### Work instructions
Write out every record below exactly as given. Leave the pictures out.

Items from a dataset
= Beginning of Section =

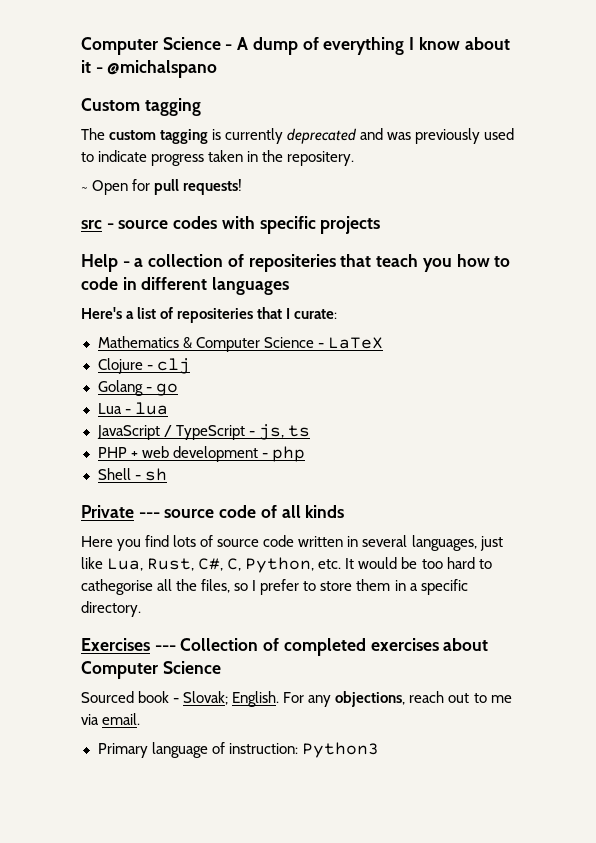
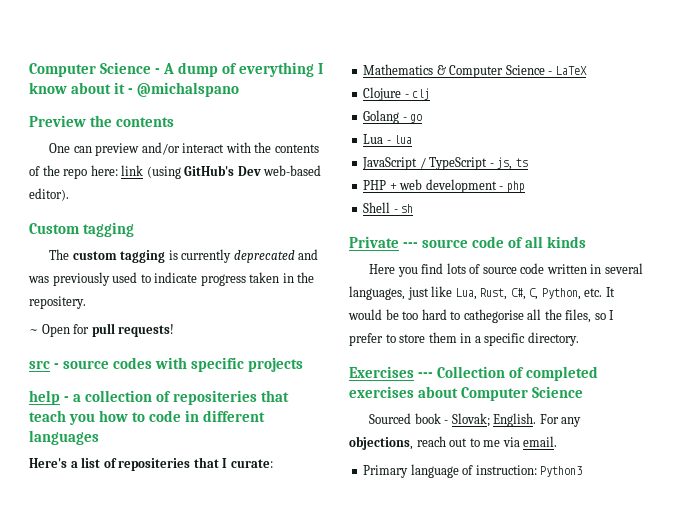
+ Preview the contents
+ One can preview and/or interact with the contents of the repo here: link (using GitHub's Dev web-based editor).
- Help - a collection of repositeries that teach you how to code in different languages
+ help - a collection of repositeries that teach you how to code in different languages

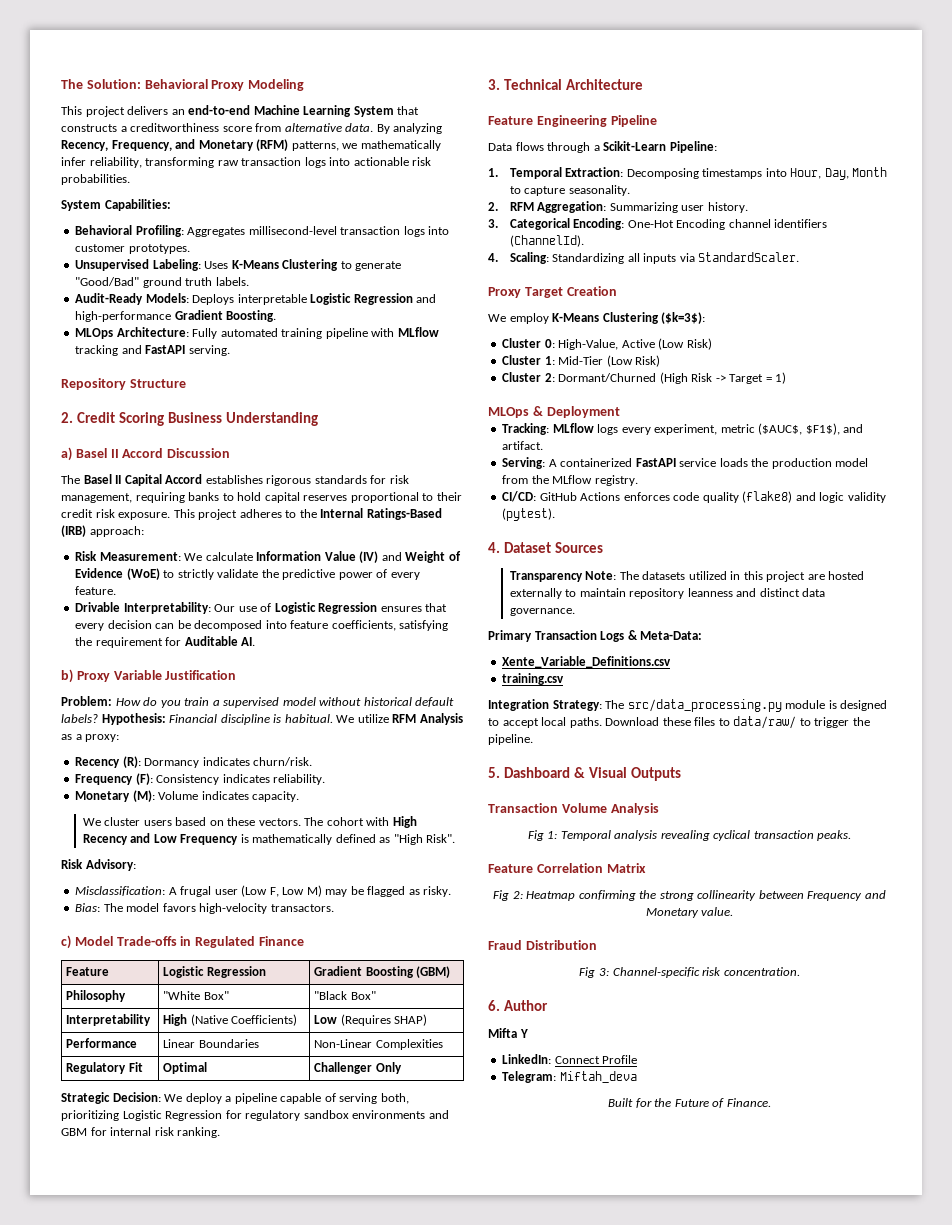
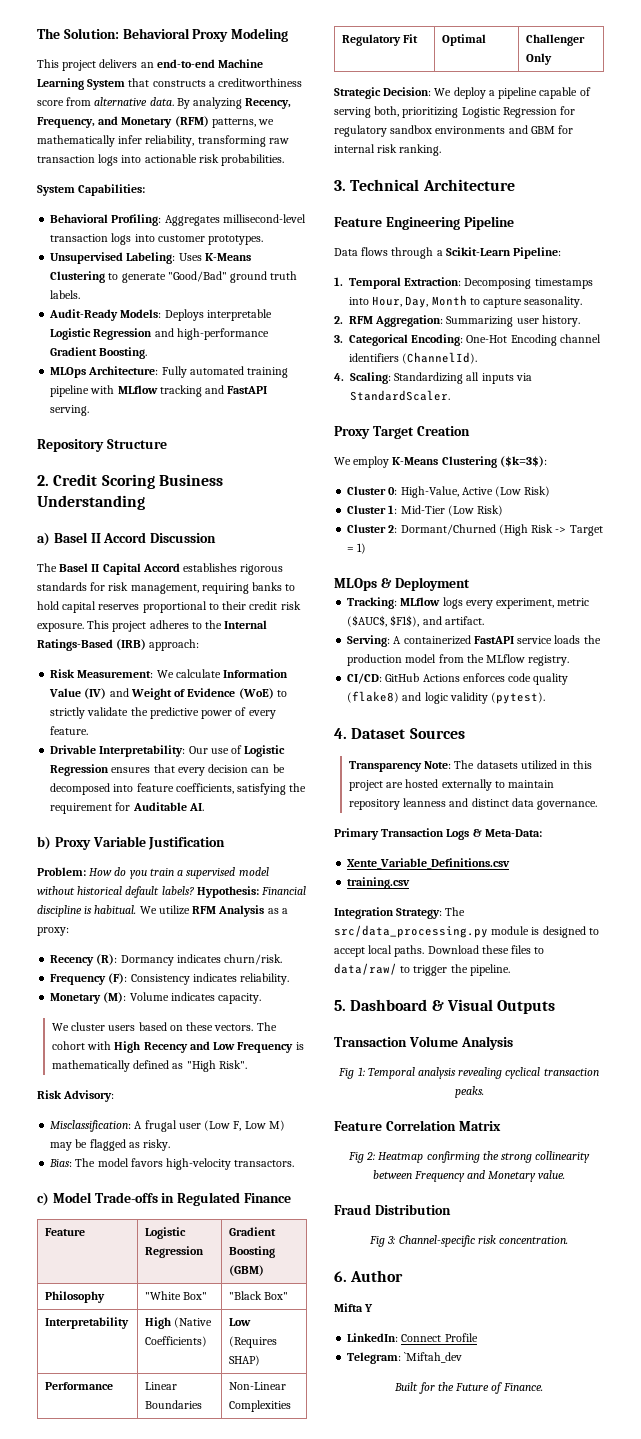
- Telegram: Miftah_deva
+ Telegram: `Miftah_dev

= End of Section =

### Solved problem
+ Preview the contents
+ One can preview and/or interact with the contents of the repo here: link (using GitHub's Dev web-based editor).
- Help - a collection of repositeries that teach you how to code in different languages
+ help - a collection of repositeries that teach you how to code in different languages

- Telegram: Miftah_deva
+ Telegram: `Miftah_dev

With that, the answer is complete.